Florence évite le traquenard polonais
Ah, la Conference League. Cette compétition merveilleuse où l’on croise des noms de clubs qui ressemblent à des clés de sécurité Wi-Fi oubliées au dos d'une box. Ce jeudi, la Fiorentina recevait Raków Częstochowa, l’épouvantail polonais dont personne ne sait vraiment prononcer le nom sans risquer une entorse de la langue. On s’attendait à une promenade de santé sur le Ponte Vecchio, on a eu droit à une bataille de tranchées plus proche du combat de catch que du ballet florentin.
Après une première période aussi animée qu’un colloque sur la culture du navet en zone aride, les deux équipes sont rentrées aux vestiaires sur un score de parité absolue. Un néant footballistique qui rendait un hommage vibrant à la sieste digestive des supporters de la Viola. On a bien cru que les Italiens allaient nous offrir un récital d'impuissance face à un bloc polonais plus compact qu'une valise de vacances en low-cost.

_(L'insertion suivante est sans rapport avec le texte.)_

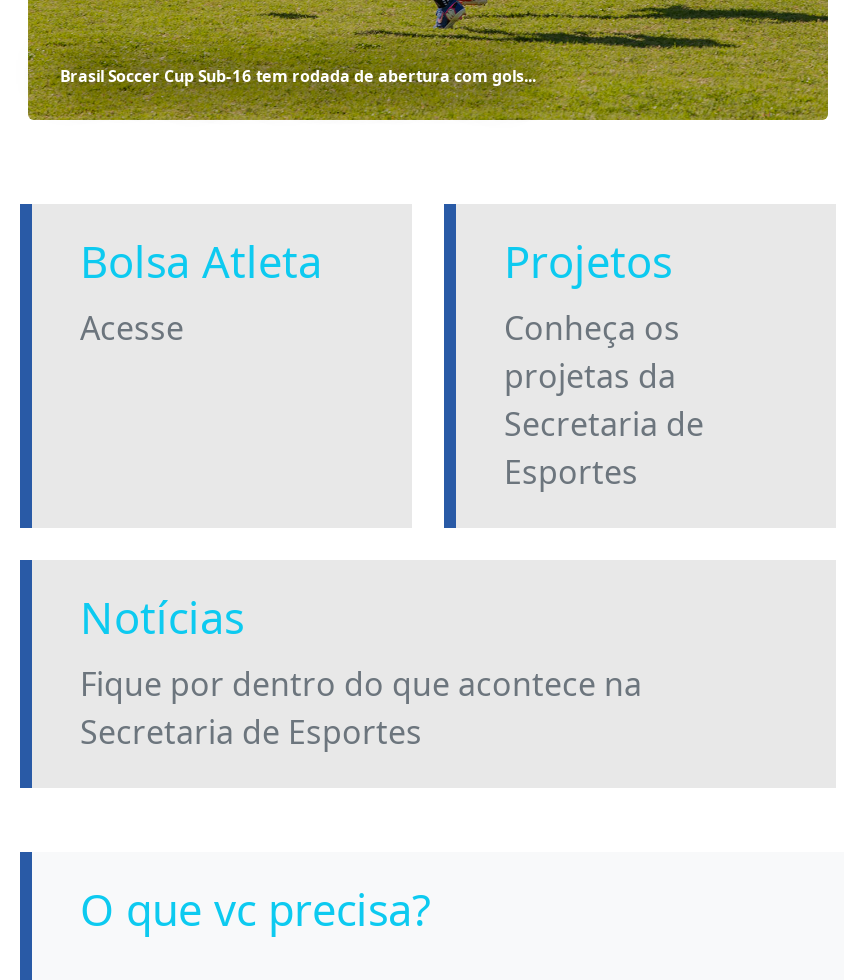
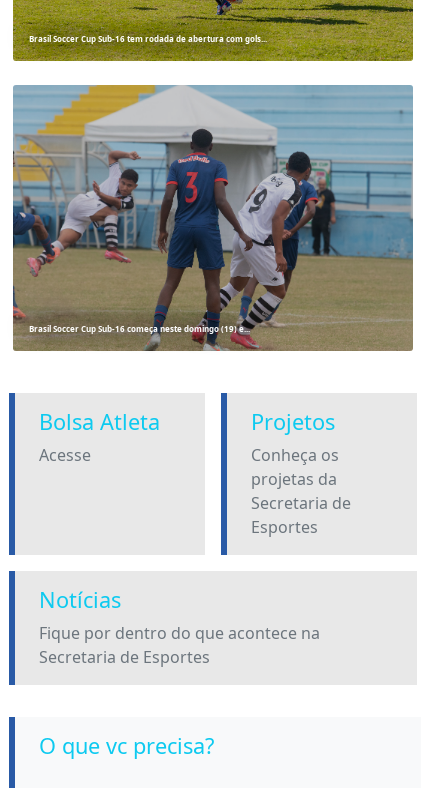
+ [image]
+ Brasil Soccer Cup Sub-16 começa neste domingo (19) e...
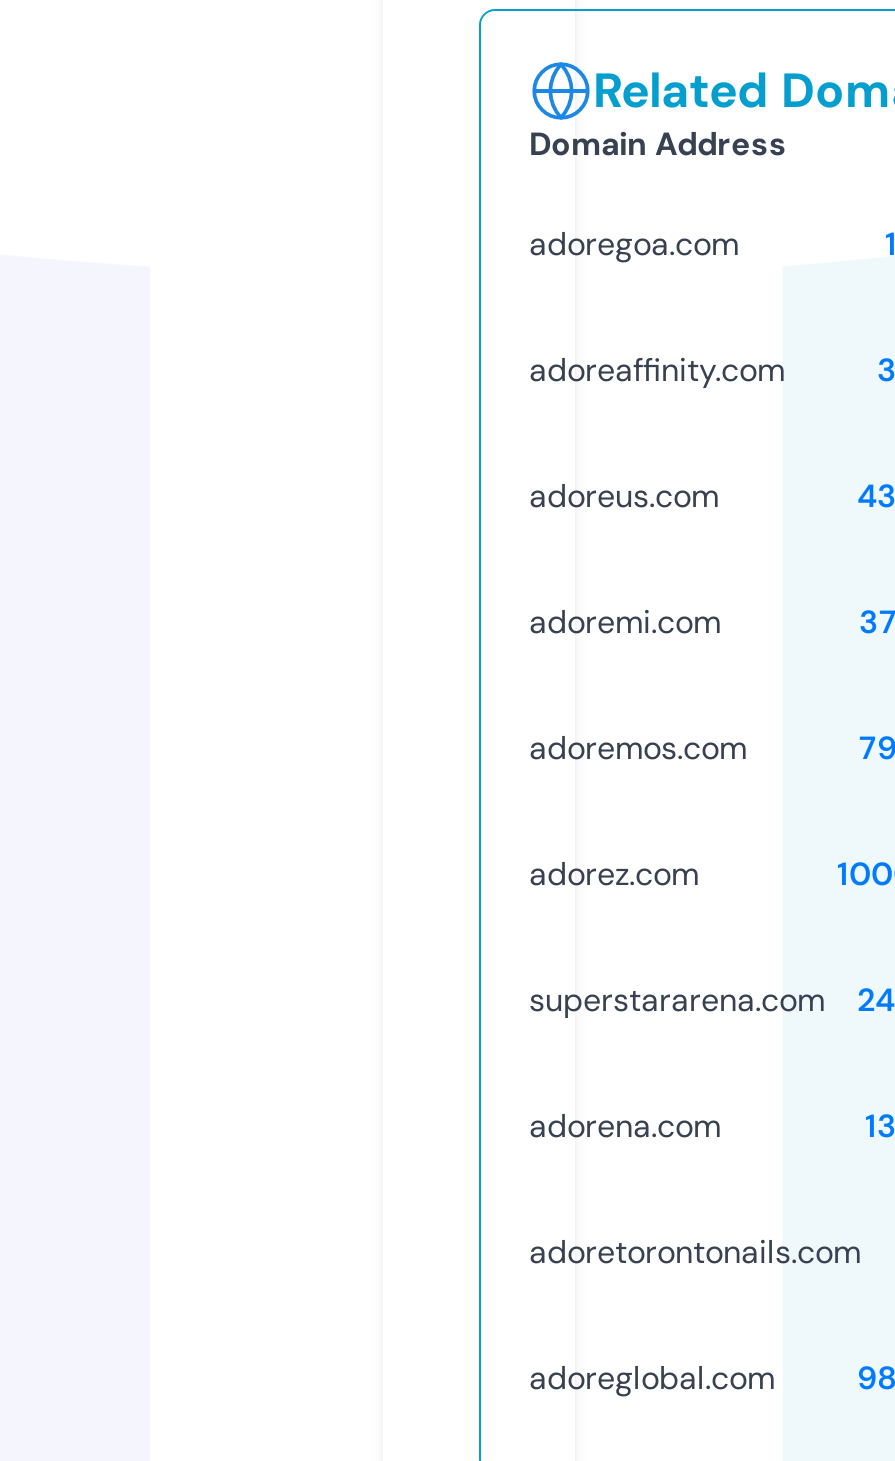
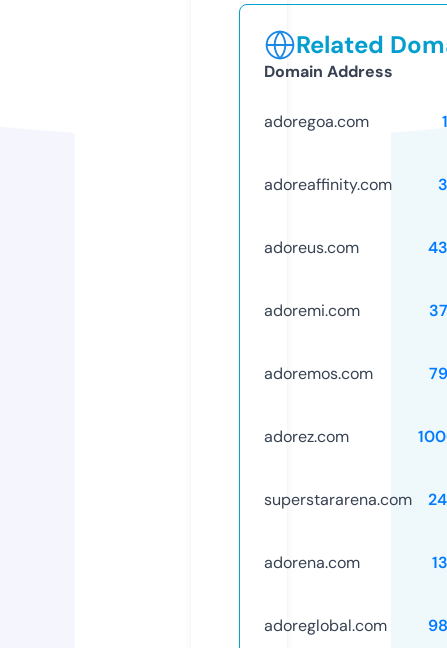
- adoretorontonails.com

Mais la Fiorentina a fini par se souvenir qu'elle jouait en violet et pas en transparent. La seconde mi-temps a enfin vu les filets trembler. Les hommes de Florence ont accéléré le rythme, inscrivant deux buts pour mettre fin au suspense et rappeler que le talent, même intermittent, finit toujours par payer contre des équipes qui défendent comme si leur vie en dépendait.
Raków a bien tenté un baroud d'honneur en réduisant l'écart en fin de match, provoquant un petit frisson dans les travées d'Artemio Franchi, mais le MIRACLE n'a pas eu lieu. Les Polonais ont couru, ils ont lutté, ils ont transpiré, mais ils ont surtout perdu. C’est le dur métier de Petit Poucet européen : on gratte des miettes, mais on finit souvent avec la faim.
Ce résultat permet à la Fiorentina de soigner son classement et de s'éviter une crise d'urticaire avant les prochaines échéances. Pour Raków, l'apprentissage du haut niveau est DUR. Les Polonais repartent avec la satisfaction d'avoir fait douter un club historique, ce qui leur fera une belle jambe au moment de regarder le tableau des points. La hiérarchie est respectée, et c'est bien tout ce qu'on retiendra de cette soirée de football de seconde zone.